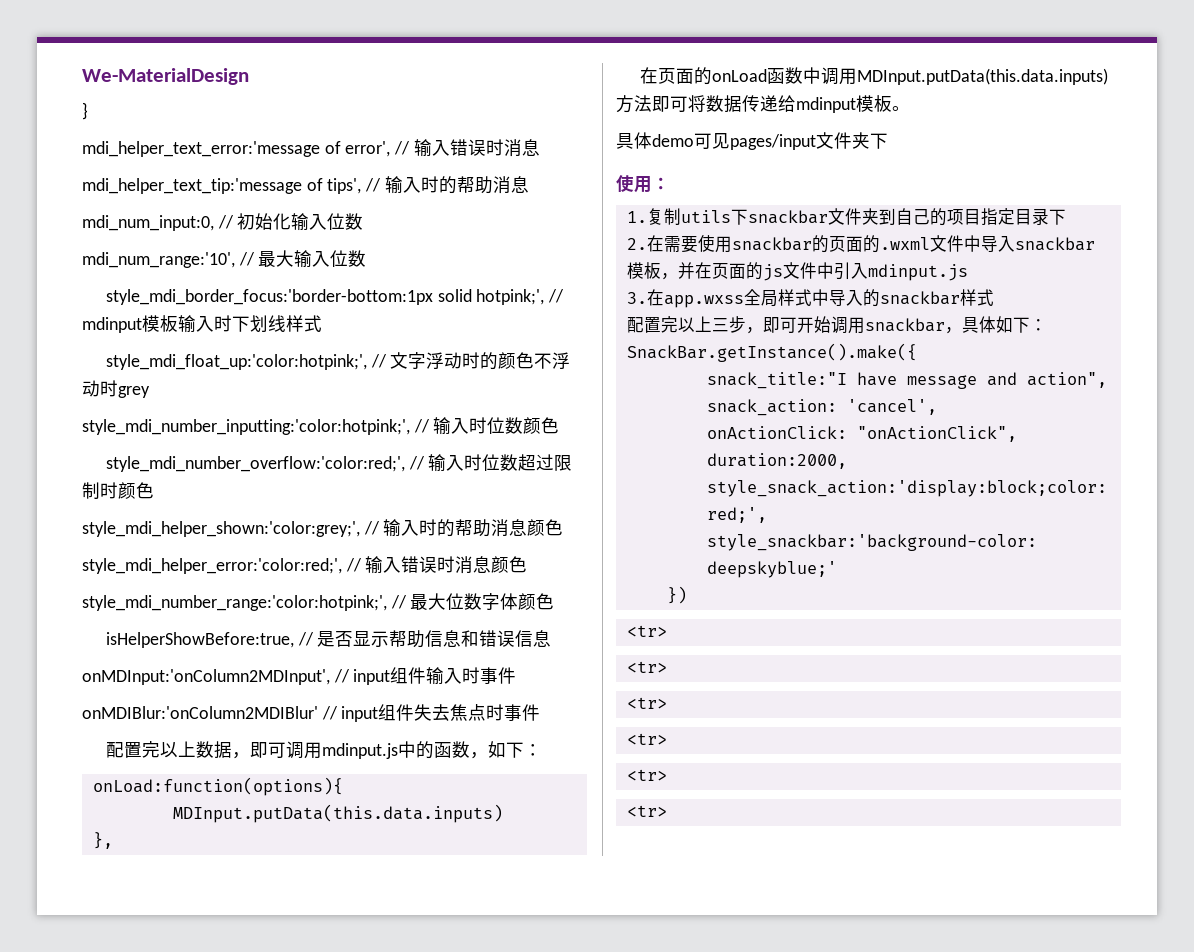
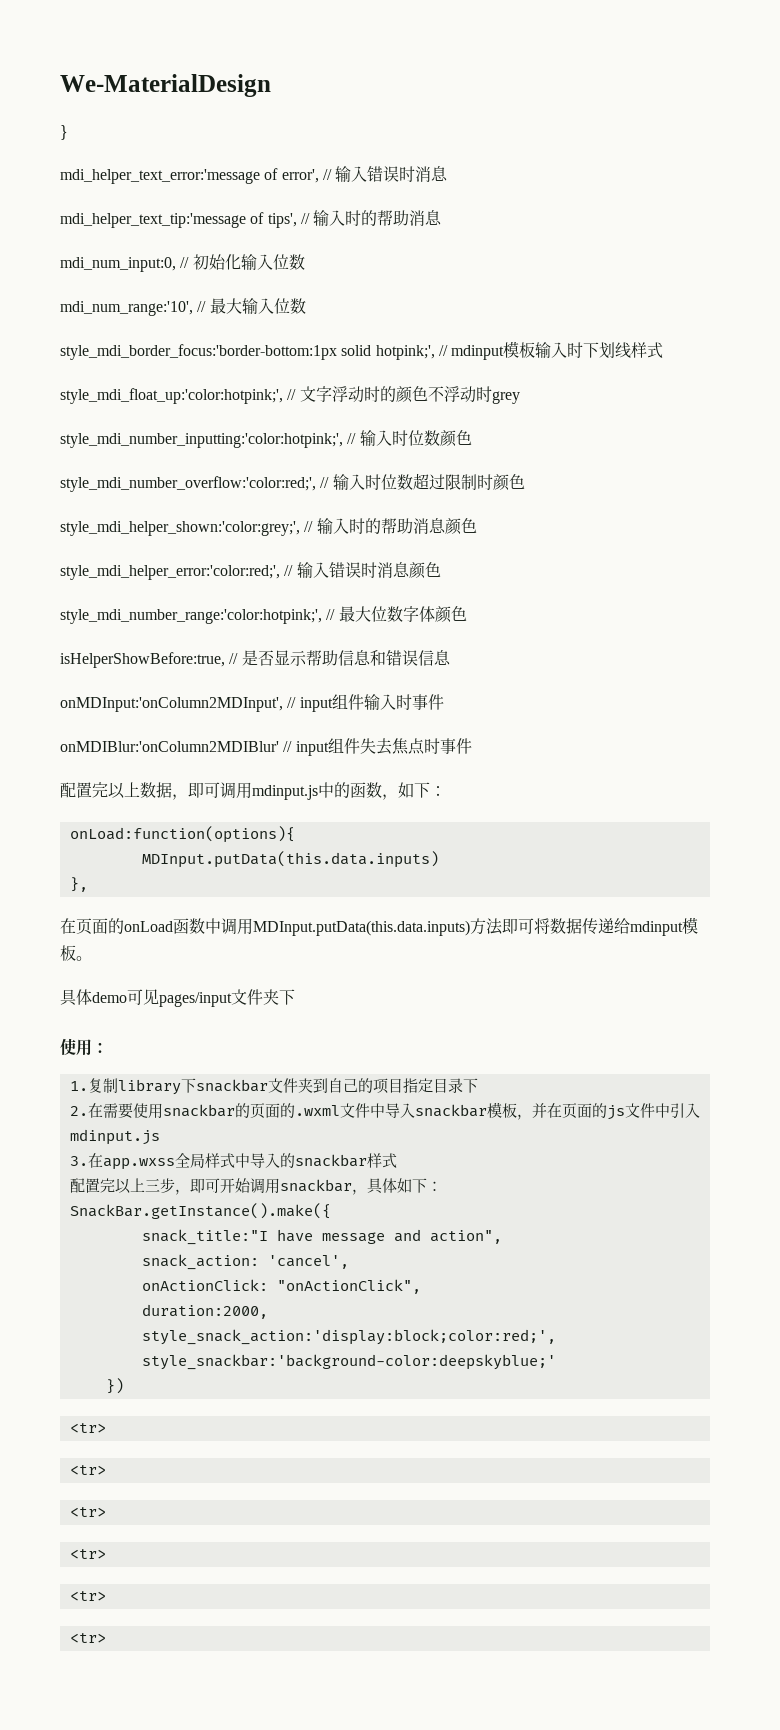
- 1.复制utils下snackbar文件夹到自己的项目指定目录下
+ 1.复制library下snackbar文件夹到自己的项目指定目录下

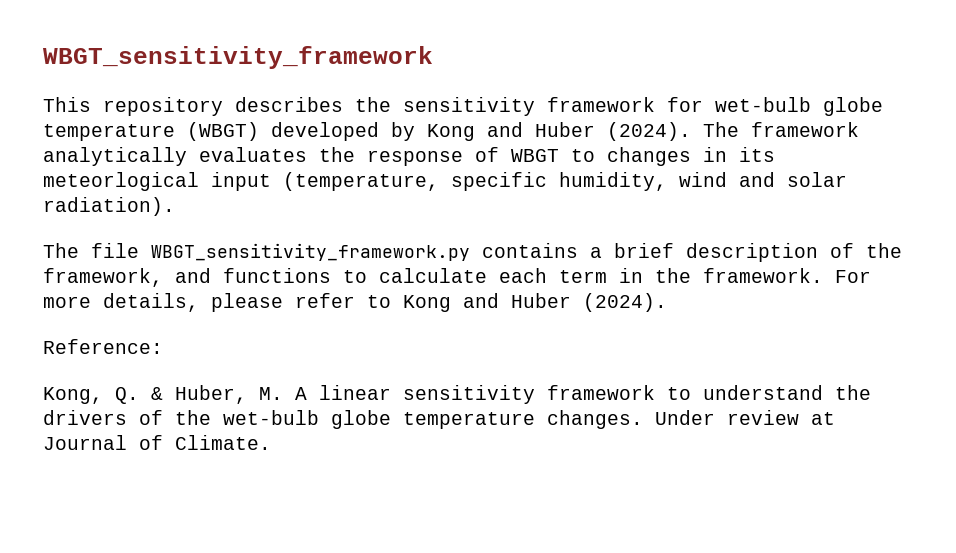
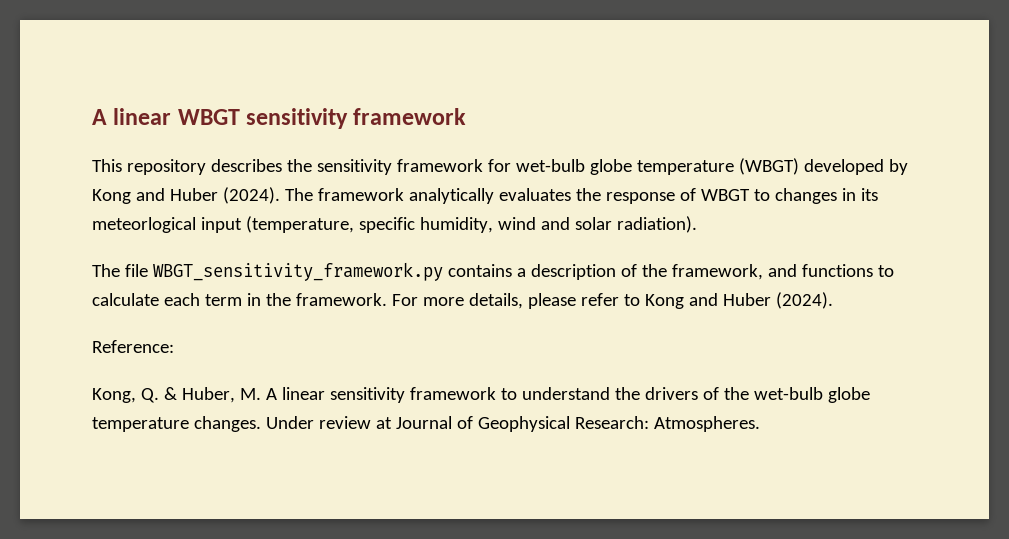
- WBGT_sensitivity_framework
+ A linear WBGT sensitivity framework
- The file WBGT_sensitivity_framework.py contains a brief description of the framework, and functions to calculate each term in the framework.
+ The file WBGT_sensitivity_framework.py contains a description of the framework, and functions to calculate each term in the framework.
- Under review at Journal of Climate.
+ Under review at Journal of Geophysical Research: Atmospheres.

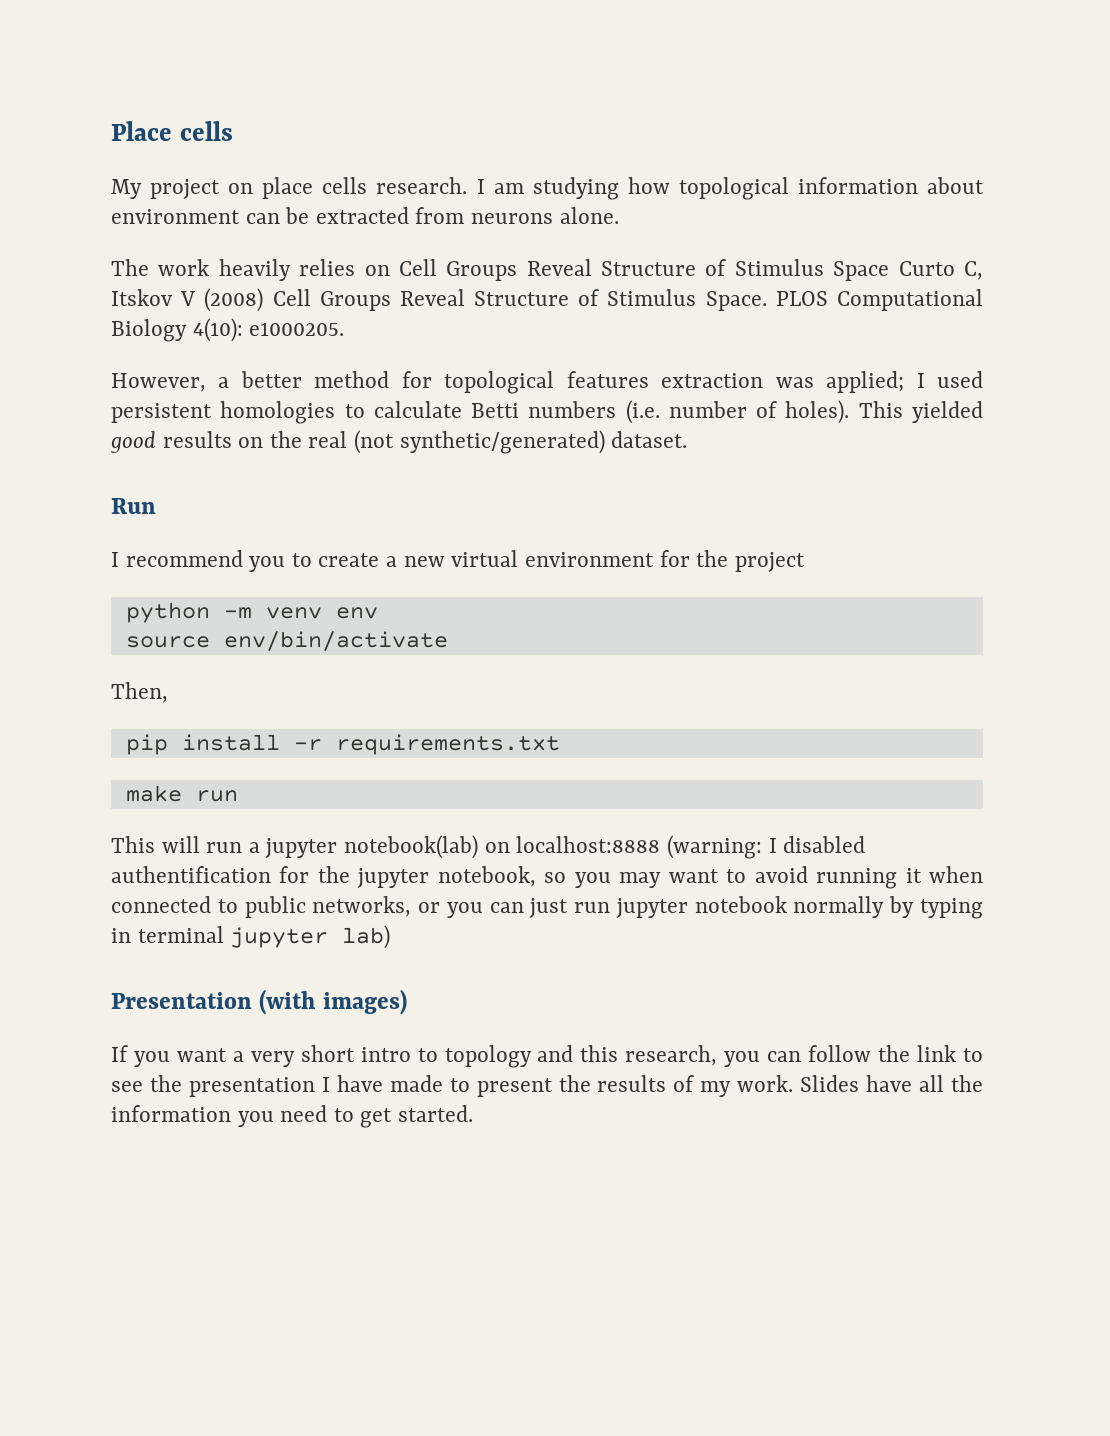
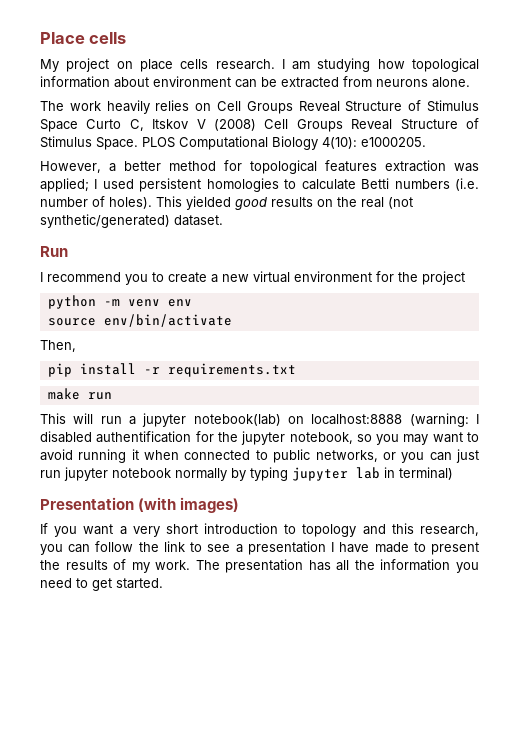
- This will run a jupyter notebook(lab) on localhost:8888 (warning: I disabled authentification for the jupyter notebook, so you may want to avoid running it when connected to public networks, or you can just run jupyter notebook normally by typing in terminal jupyter lab)
+ This will run a jupyter notebook(lab) on localhost:8888 (warning: I disabled authentification for the jupyter notebook, so you may want to avoid running it when connected to public networks, or you can just run jupyter notebook normally by typing jupyter lab in terminal)
- If you want a very short intro to topology and this research, you can follow the link to see the presentation I have made to present the results of my work.
+ If you want a very short introduction to topology and this research, you can follow the link to see a presentation I have made to present the results of my work.
- Slides have all the information you need to get started.
+ The presentation has all the information you need to get started.

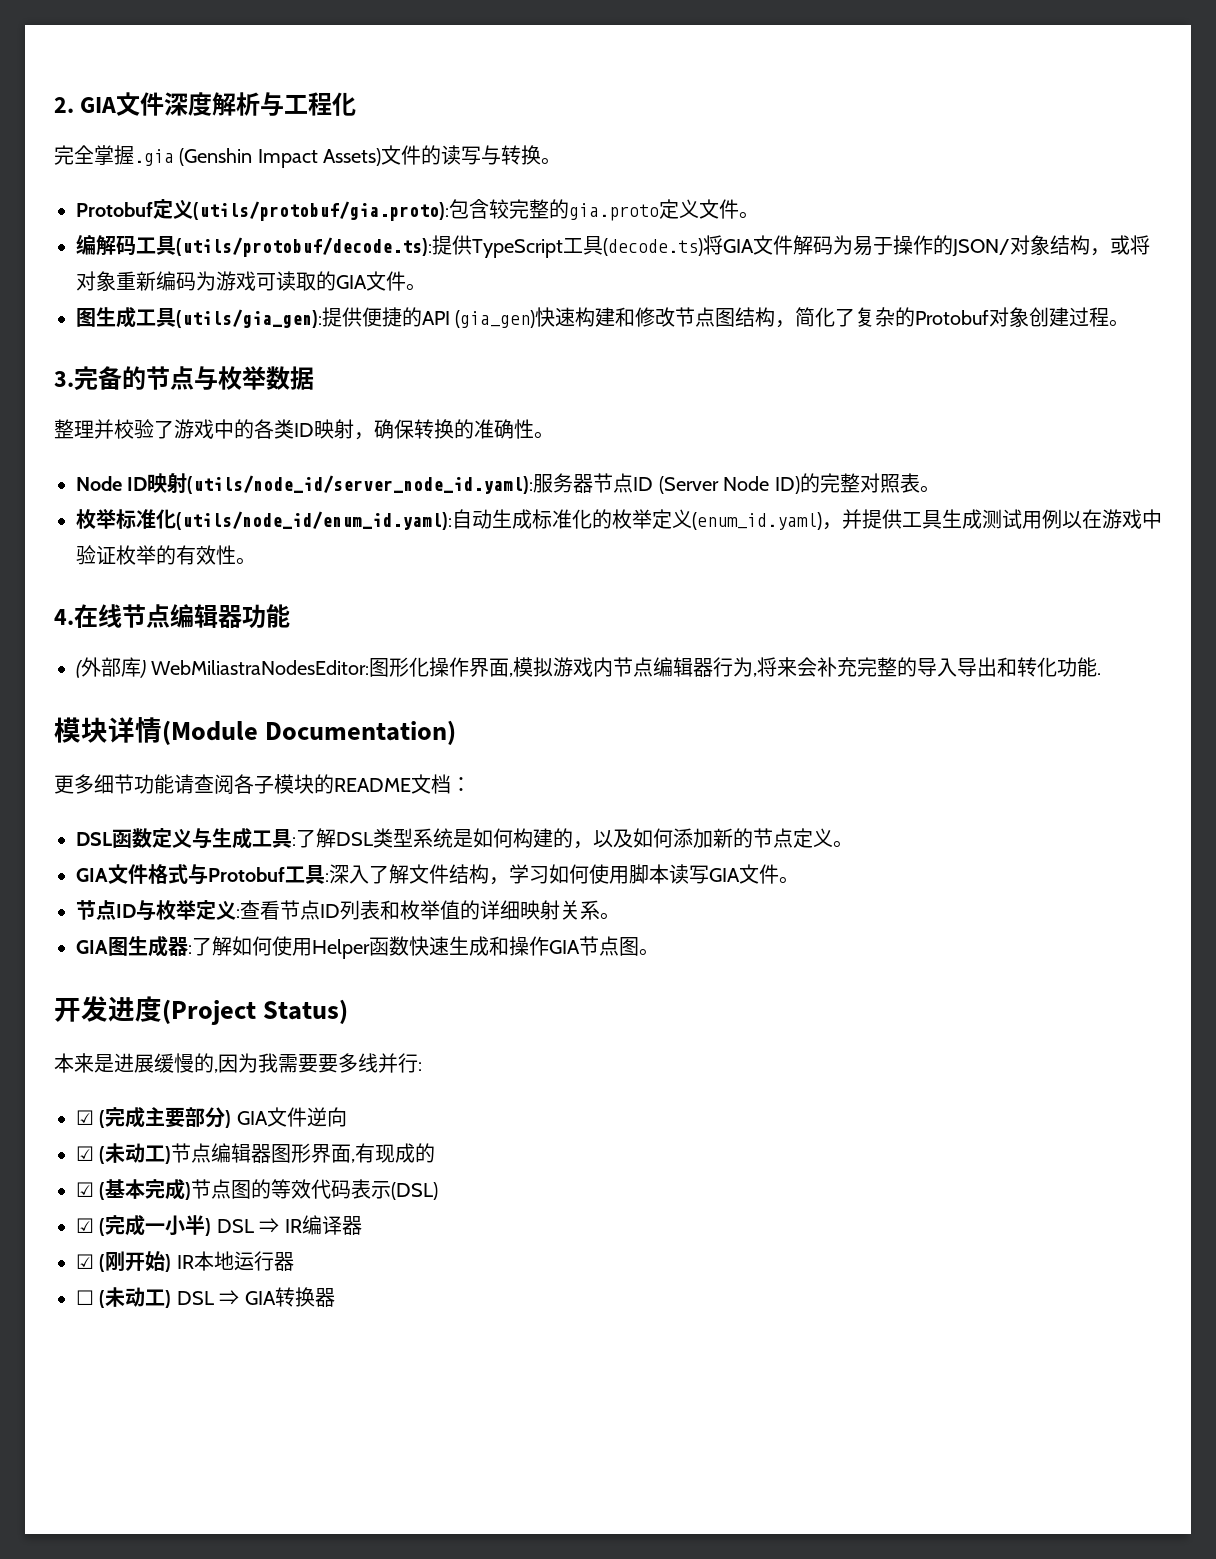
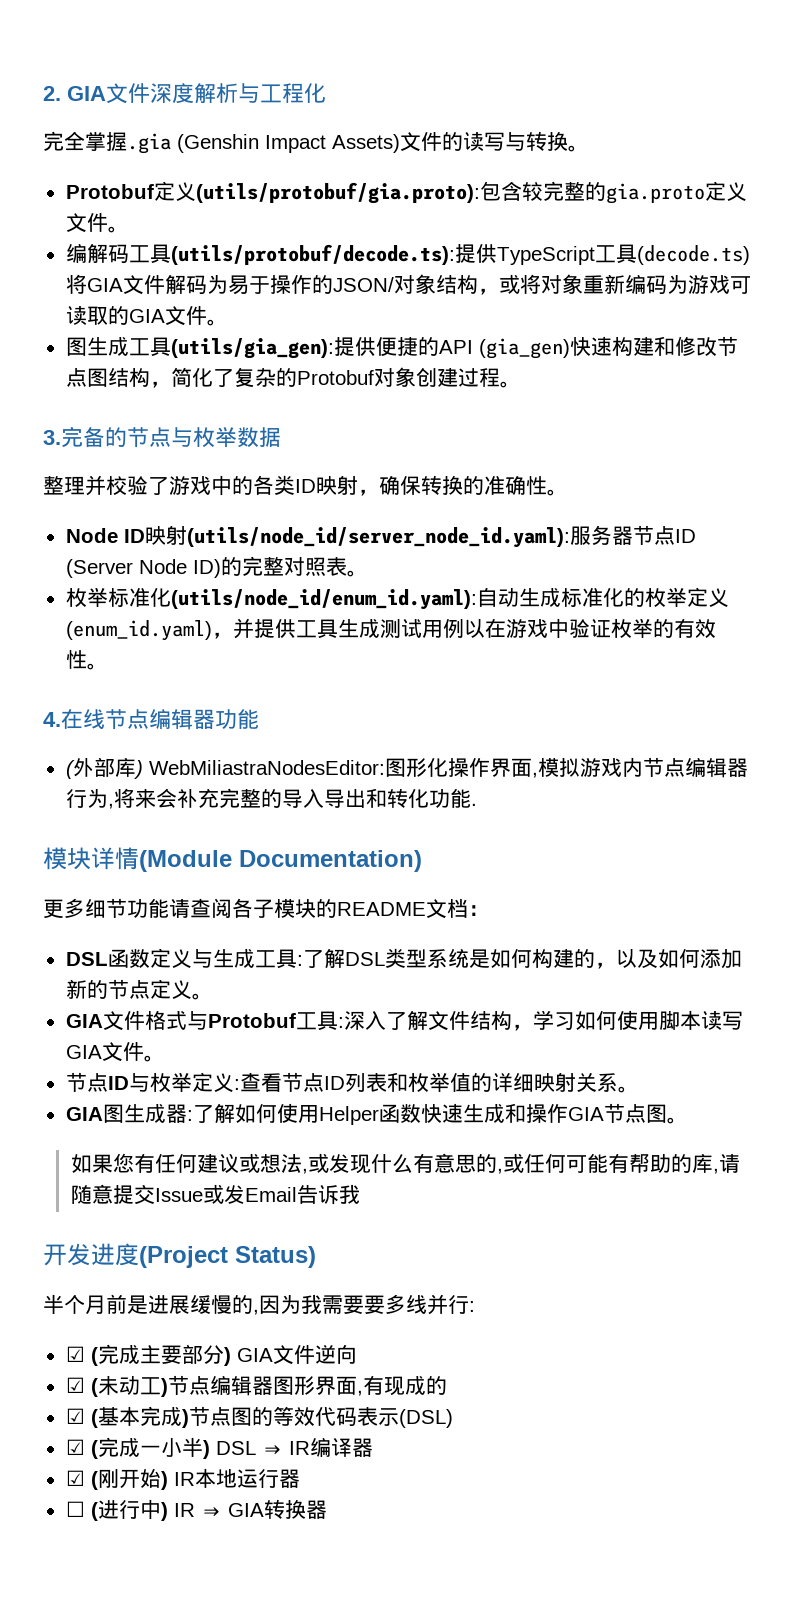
+ 如果您有任何建议或想法,或发现什么有意思的,或任何可能有帮助的库,请随意提交Issue或发Email告诉我
- 本来是进展缓慢的,因为我需要要多线并行:
+ 半个月前是进展缓慢的,因为我需要要多线并行:
- ☐ (未动工) DSL ⇒ GIA转换器
+ ☐ (进行中) IR ⇒ GIA转换器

(DIRECTIONS FOR THIS TASK) Would you please write out the entries in full, exactly as they read, but without pictures?

(COMPLETED TASK)
- 1.复制utils下snackbar文件夹到自己的项目指定目录下
+ 1.复制library下snackbar文件夹到自己的项目指定目录下

- WBGT_sensitivity_framework
+ A linear WBGT sensitivity framework
- The file WBGT_sensitivity_framework.py contains a brief description of the framework, and functions to calculate each term in the framework.
+ The file WBGT_sensitivity_framework.py contains a description of the framework, and functions to calculate each term in the framework.
- Under review at Journal of Climate.
+ Under review at Journal of Geophysical Research: Atmospheres.

- This will run a jupyter notebook(lab) on localhost:8888 (warning: I disabled authentification for the jupyter notebook, so you may want to avoid running it when connected to public networks, or you can just run jupyter notebook normally by typing in terminal jupyter lab)
+ This will run a jupyter notebook(lab) on localhost:8888 (warning: I disabled authentification for the jupyter notebook, so you may want to avoid running it when connected to public networks, or you can just run jupyter notebook normally by typing jupyter lab in terminal)
- If you want a very short intro to topology and this research, you can follow the link to see the presentation I have made to present the results of my work.
+ If you want a very short introduction to topology and this research, you can follow the link to see a presentation I have made to present the results of my work.
- Slides have all the information you need to get started.
+ The presentation has all the information you need to get started.

+ 如果您有任何建议或想法,或发现什么有意思的,或任何可能有帮助的库,请随意提交Issue或发Email告诉我
- 本来是进展缓慢的,因为我需要要多线并行:
+ 半个月前是进展缓慢的,因为我需要要多线并行:
- ☐ (未动工) DSL ⇒ GIA转换器
+ ☐ (进行中) IR ⇒ GIA转换器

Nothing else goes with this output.